* WHAT THE EXERCISE ASKS *
The records that follow are to be transcribed in full, leaving out each picture.

*** Opening DATASET ***

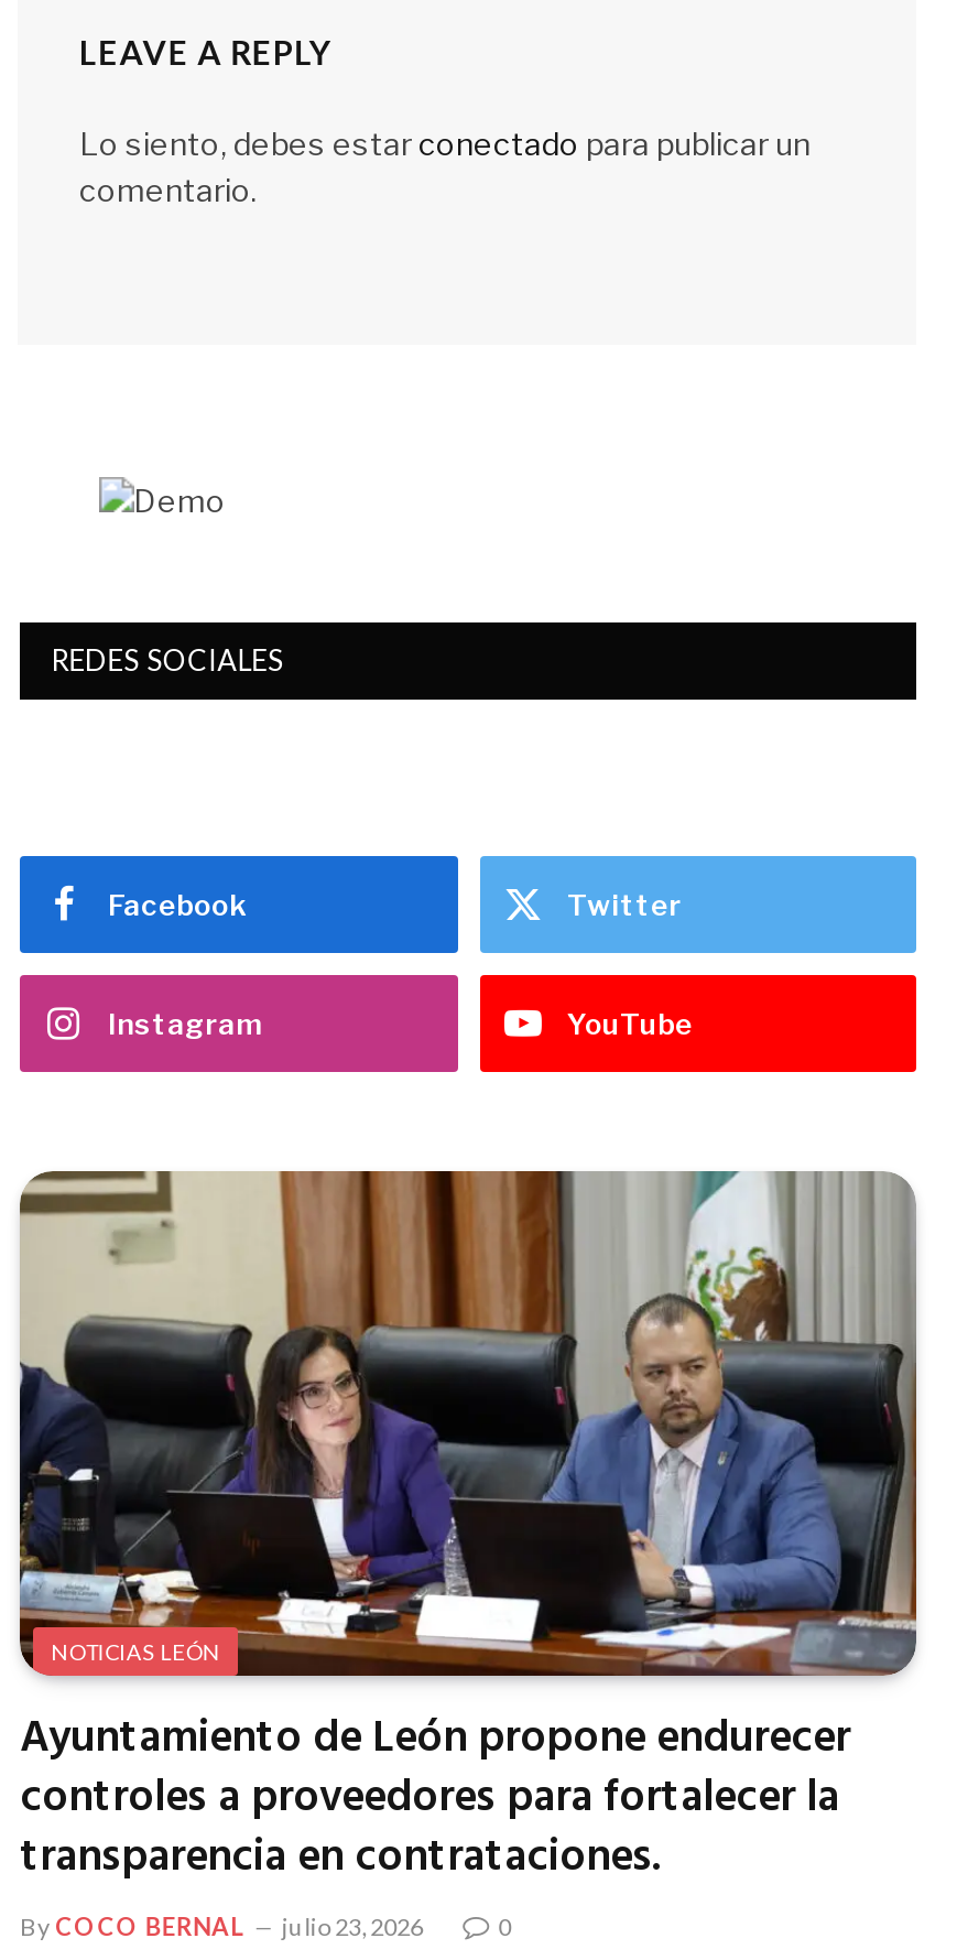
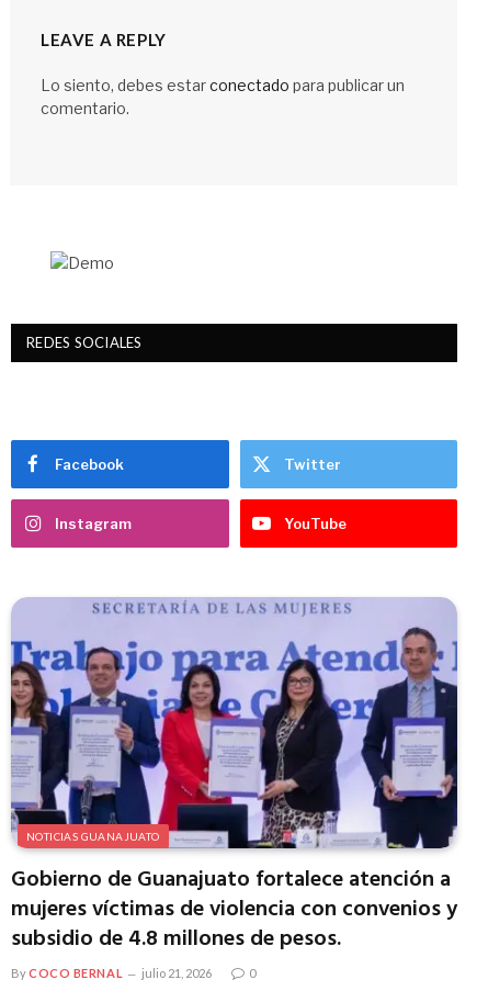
[18,1169,918,1678] [image] | NOTICIAS LEÓN -> [10,597,457,849] [image] | NOTICIAS GUANAJUATO
[20,1704,850,1893] Ayuntamiento de León propone endurecer | controles a proveedores para fortalecer la | transparencia en contrataciones. -> [11,862,457,957] Gobierno de Guanajuato fortalece atención a | mujeres víctimas de violencia con convenios y | subsidio de 4.8 millones de pesos.
[20,1911,423,1940] By COCO BERNAL julio 23, 2026 -> [11,966,212,980] By COCO BERNAL julio 21, 2026

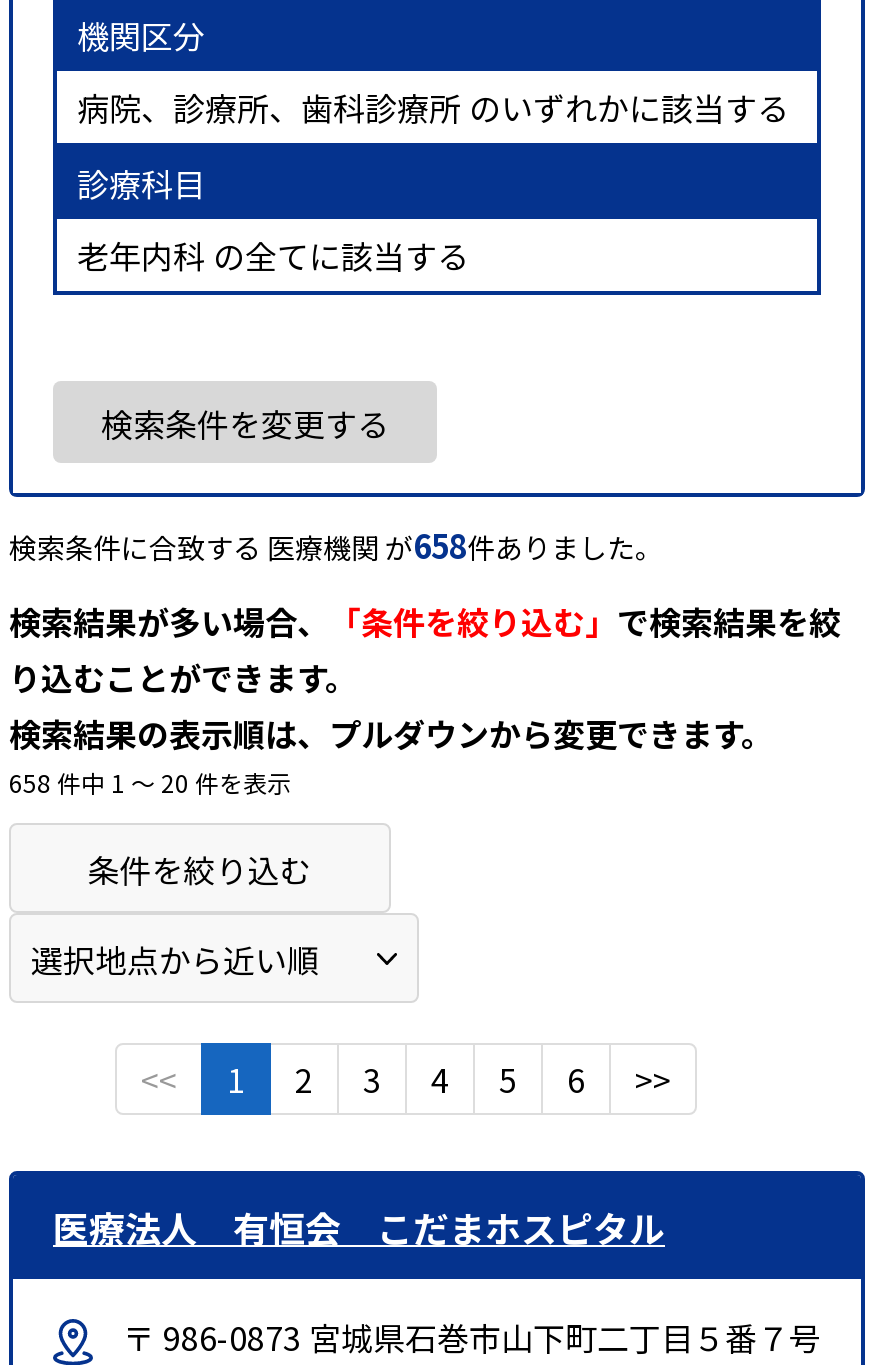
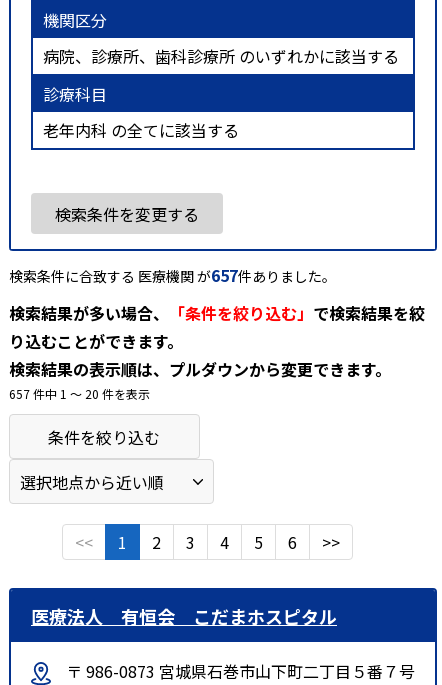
[9,520,663,568] 検索条件に合致する 医療機関 が658件ありました。 -> [9,263,336,287] 検索条件に合致する 医療機関 が657件ありました。
[9,764,291,798] 658 件中 1 〜 20 件を表示 -> [9,385,150,402] 657 件中 1 〜 20 件を表示

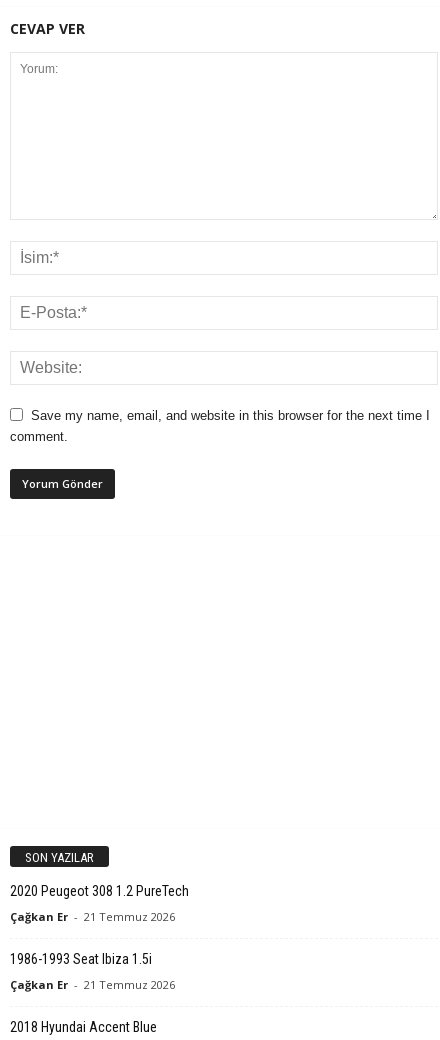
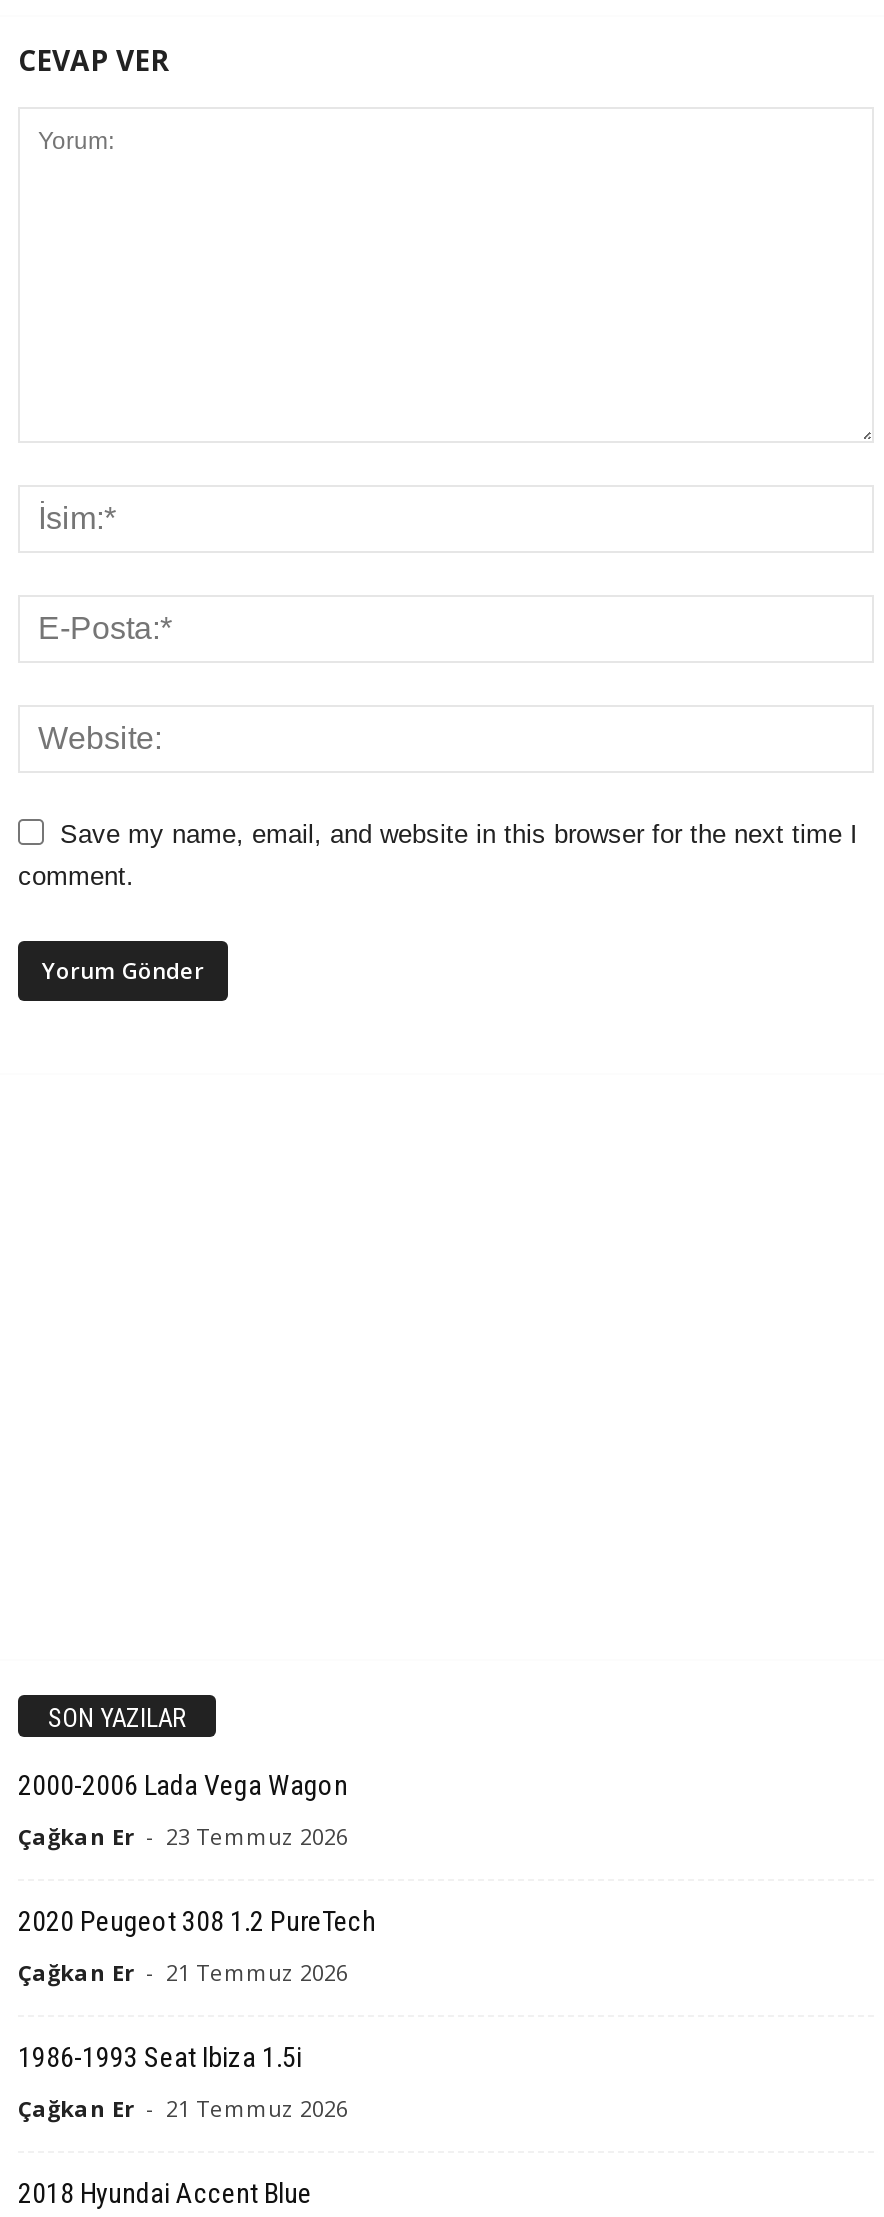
none -> [18,1768,348,1850] 2000-2006 Lada Vega Wagon | Çağkan Er - 23 Temmuz 2026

*** Closing DATASET ***

* EXERCISE ANSWER *
[18,1169,918,1678] [image] | NOTICIAS LEÓN -> [10,597,457,849] [image] | NOTICIAS GUANAJUATO
[20,1704,850,1893] Ayuntamiento de León propone endurecer | controles a proveedores para fortalecer la | transparencia en contrataciones. -> [11,862,457,957] Gobierno de Guanajuato fortalece atención a | mujeres víctimas de violencia con convenios y | subsidio de 4.8 millones de pesos.
[20,1911,423,1940] By COCO BERNAL julio 23, 2026 -> [11,966,212,980] By COCO BERNAL julio 21, 2026

[9,520,663,568] 検索条件に合致する 医療機関 が658件ありました。 -> [9,263,336,287] 検索条件に合致する 医療機関 が657件ありました。
[9,764,291,798] 658 件中 1 〜 20 件を表示 -> [9,385,150,402] 657 件中 1 〜 20 件を表示

none -> [18,1768,348,1850] 2000-2006 Lada Vega Wagon | Çağkan Er - 23 Temmuz 2026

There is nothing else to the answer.